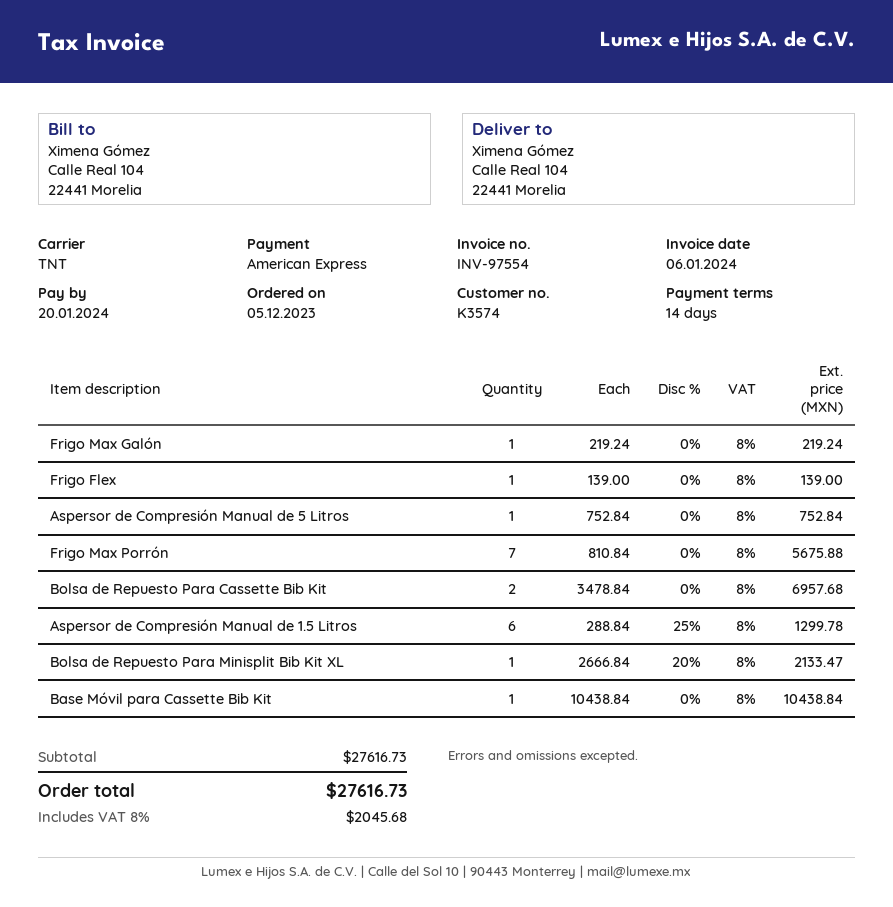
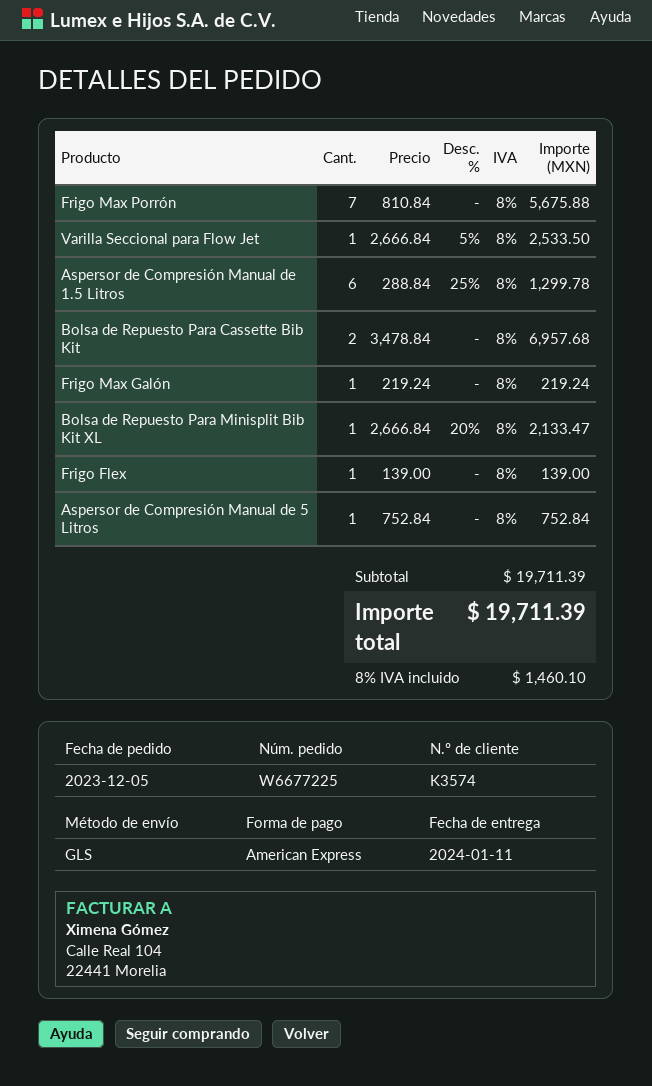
shipping method: TNT -> GLS
Base Móvil para Cassette Bib Kit: 1 x 10438.84 = 10438.84 -> none
Varilla Seccional para Flow Jet: none -> 1 x 2666.84 - 5% = 2533.50
subtotal: 27616.73 -> 19711.39
tax: 8% = 2045.68 -> 8% = 1460.10
total: 27616.73 -> 19711.39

..............................

Nothing but the lines from the one with "Varilla Seccional para" through the final line of the records may appear in the answer, and each must be transcribed exactly.

**REPLY:**
Varilla Seccional para Flow Jet: none -> 1 x 2666.84 - 5% = 2533.50
subtotal: 27616.73 -> 19711.39
tax: 8% = 2045.68 -> 8% = 1460.10
total: 27616.73 -> 19711.39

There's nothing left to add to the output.